Des chercheurs ont découvert une anomalie thermique dans l’hémisphère sud de Mars, où la température interne dépasse de 200 à 400 degrés Celsius celle de l’hémisphère nord. Cette asymétrie profonde, révélée par une analyse de tomographie par marées, relance les questions sur l’évolution géologique et l’hydrologie de la planète rouge.
Une tomographie par marées pour sonder les profondeurs martiennes
La planète Mars est aujourd’hui un astre froid, aride et dépourvu de vie, mais son passé géologique fut nettement plus actif. En raison de sa petite taille, la planète s’est refroidie beaucoup plus rapidement que la Terre, ce qui a entraîné l’arrêt du volcanisme, la quasi-disparition de son champ magnétique et l’évaporation de l’eau de surface. Pour comprendre l’état actuel de cette chaleur interne, une équipe internationale de scientifiques a examiné des données d’archives accumulées sur plusieurs décennies par trois missions spatiales distinctes de la NASA : Mars Global Surveyor, dont la mission s’est achevée en 2006, ainsi que Mars Odyssey et Mars Reconnaissance Orbiter, toujours en activité.
En combinant ces relevés orbitaux avec la connaissance de l’excentricité orbitale et de l’inclinaison de l’axe de rotation de Mars, les chercheurs ont pu mesurer de minuscules variations dans la vitesse des sondes. C’est en appliquant une méthode connue sous le nom de tomographie par marées que l’équipe a reconstitué le champ gravitationnel et modélisé la structure thermique de la planète.
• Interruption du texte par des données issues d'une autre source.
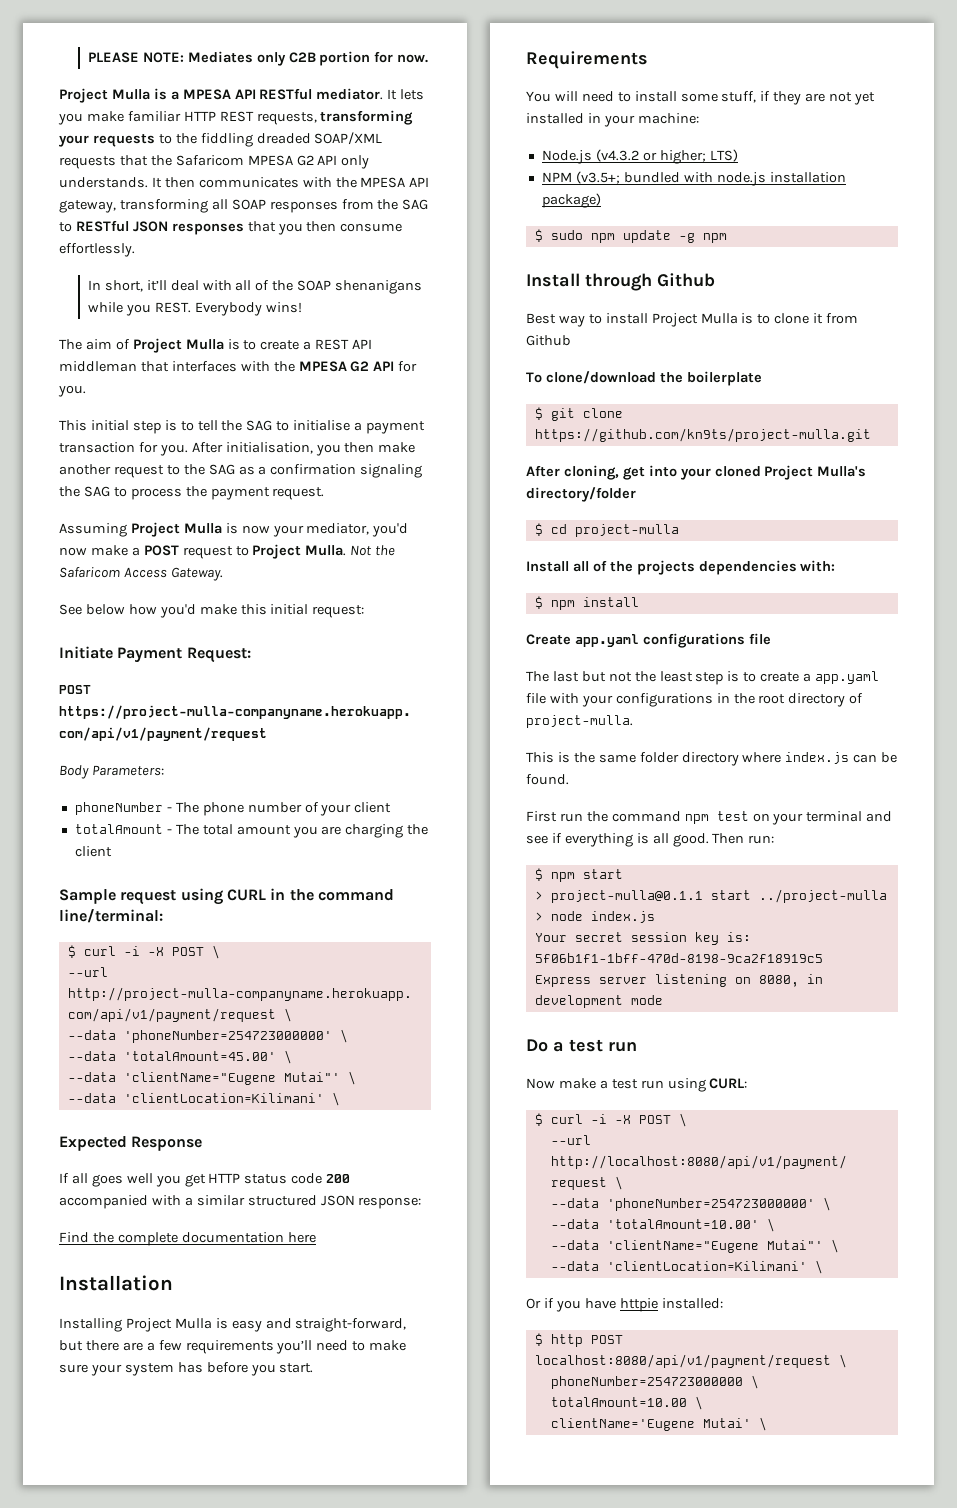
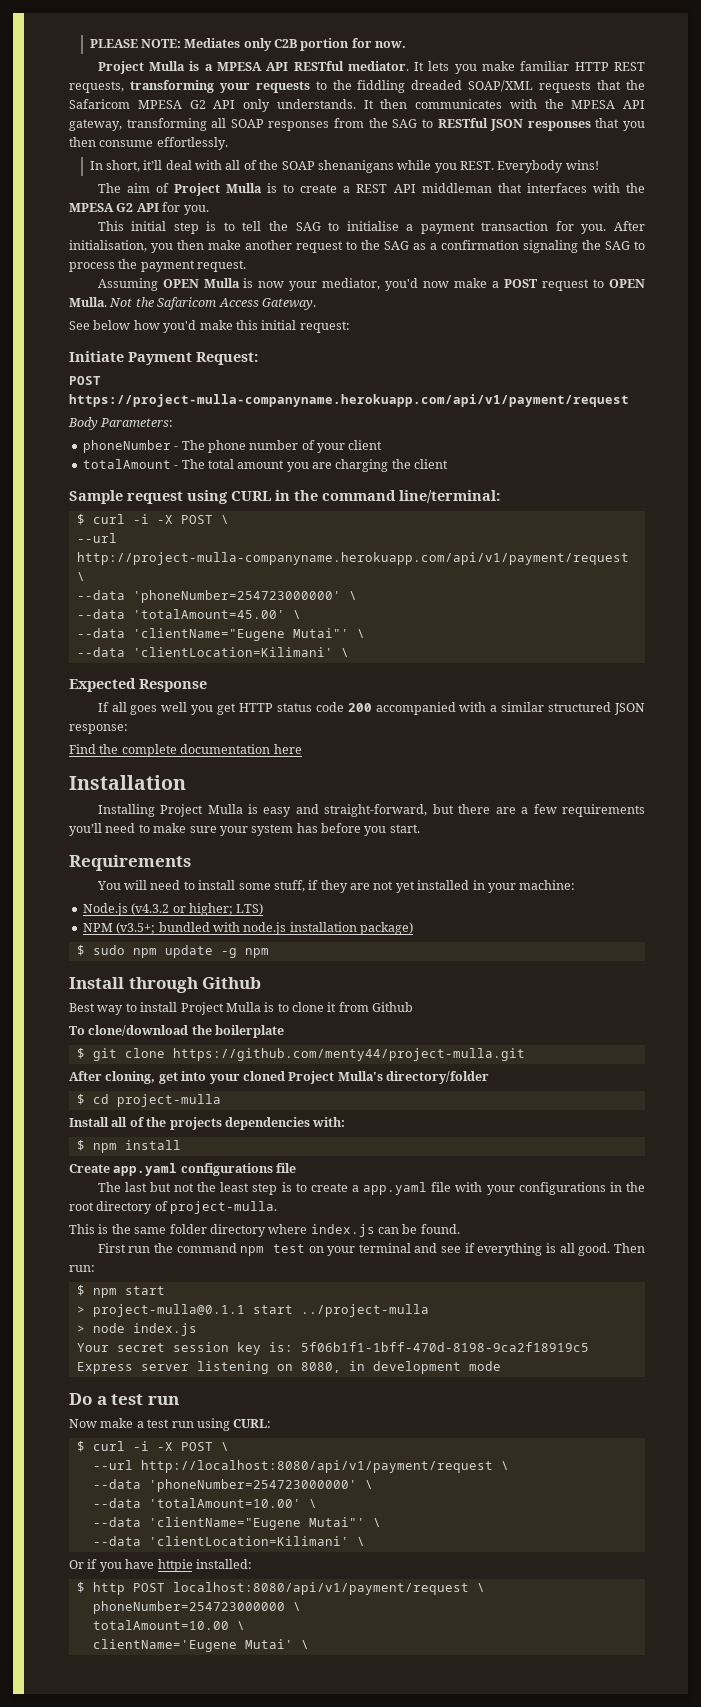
[130,522,180,537] Project -> [162,279,199,288] OPEN
[252,544,302,559] Project -> [609,279,645,288] OPEN
[534,428,871,442] https://github.com/kn9ts/project-mulla.git -> [172,1048,525,1061] https://github.com/menty44/project-mulla.git

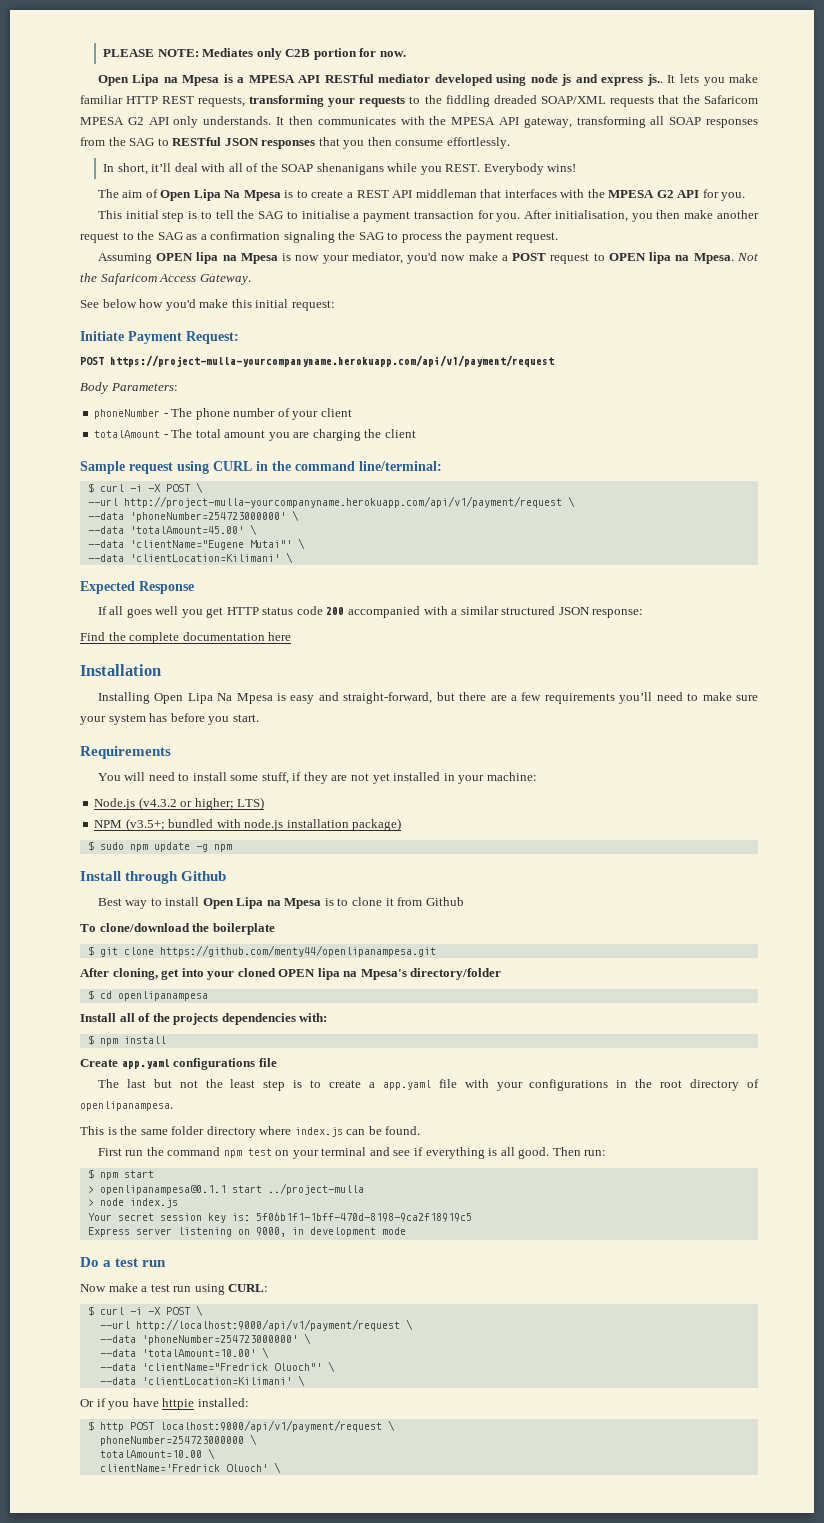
[97,61,185,74] Project Mulla -> [97,74,220,86] Open Lipa na Mpesa
[347,61,409,71] mediator. -> [378,74,663,86] mediator developed using node js and express js..
[173,183,262,196] Project Mulla -> [160,189,281,201] Open Lipa Na Mpesa
[203,278,240,288] Mulla -> [196,252,278,264] lipa na Mpesa
[69,297,107,307] Mulla. -> [649,252,734,264] lipa na Mpesa.
[69,394,629,407] https://project-mulla-companyname.herokuapp.com/api/v1/payment/request -> [110,355,554,367] https://project-mulla-yourcompanyname.herokuapp.com/api/v1/payment/request
[76,552,629,565] http://project-mulla-companyname.herokuapp.com/api/v1/payment/request -> [123,496,562,508] http://project-mulla-yourcompanyname.herokuapp.com/api/v1/payment/request
[160,804,243,817] Project Mulla -> [154,693,273,704] Open Lipa Na Mpesa
[180,1002,261,1015] Project Mulla -> [202,897,322,909] Open Lipa na Mpesa
[172,1048,525,1061] https://github.com/menty44/project-mulla.git -> [159,945,436,957] https://github.com/menty44/openlipanampesa.git
[288,1071,383,1084] Project Mulla's -> [278,968,407,980] OPEN lipa na Mpesa's
[116,1094,221,1107] project-mulla -> [117,991,208,1001] openlipanampesa
[170,1201,278,1214] project-mulla. -> [80,1101,173,1111] openlipanampesa.
[92,1304,245,1317] project-mulla@0.1.1 -> [99,1185,226,1195] openlipanampesa@0.1.1
[300,1362,341,1373] 8080, -> [255,1227,286,1237] 9000,
[140,1460,493,1473] http://localhost:8080/api/v1/payment/request -> [135,1319,400,1331] http://localhost:9000/api/v1/payment/request
[148,1517,365,1530] 'clientName="Eugene Mutai"' -> [141,1363,322,1371] 'clientName="Fredrick Oluoch"'
[172,1582,469,1595] localhost:8080/api/v1/payment/request -> [159,1420,382,1432] localhost:9000/api/v1/payment/request
[92,1639,293,1652] clientName='Eugene Mutai' -> [99,1464,268,1472] clientName='Fredrick Oluoch'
Une asymétrie thermique inattendue entre le nord et le sud
Les résultats de ces travaux démontrent que l’hémisphère sud de Mars présente une température interne supérieure de 200 à 400 degrés Celsius à celle de l’hémisphère nord, une zone qui s’avère en outre partiellement fondue. Cette découverte surprenante vient compléter les observations réalisées par le site d’atterrissage de la mission InSight de la NASA, qui avait déjà détecté que les ondes sismiques se propageant dans le sud s’atténuaient plus rapidement.
Cette asymétrie thermique fait écho à la morphologie de surface de la planète, caractérisée par une dichotomie prononcée. Tandis que le nord est dominé par de vastes basses terres planes où l’eau aurait autrefois circulé, le sud se distingue par des plateaux montagneux escarpés, à l’exception notable du bassin d’impact d’Hellas. Selon les chercheurs, la croûte beaucoup plus épaisse de l’hémisphère sud pourrait avoir agi comme un isolant thermique, empêchant la chaleur de s’échapper et la piégeant depuis des milliards d’années.
Implications pour le champ magnétique et l’histoire de l’eau
La présence de cette anomalie thermique dans le manteau sud permet également d’éclairer d’autres mystères martiens, tels que les anomalies magnétiques repérées dans les minéraux riches en fer de cette région. Un manteau sud plus chaud aurait pu soutenir un champ magnétique suffisamment intense pour générer ces contrastes magnétiques entre les deux moitiés du globe.

Les origines exactes de cette anomalie demeurent toutefois incertaines. Parmi les hypothèses avancées par les scientifiques figurent un impact géant ayant libéré de la chaleur dans le nord, des épisodes de convection spontanée dans le manteau sud, ou la rétention thermique assurée par des structures géologiques épaisses. L’étude, intitulée « Tidal Tomography Reveals a Thermal Anomaly Beneath Mars’s Crustal Dichotomy », a été publiée le 27 août dans la revue Nature.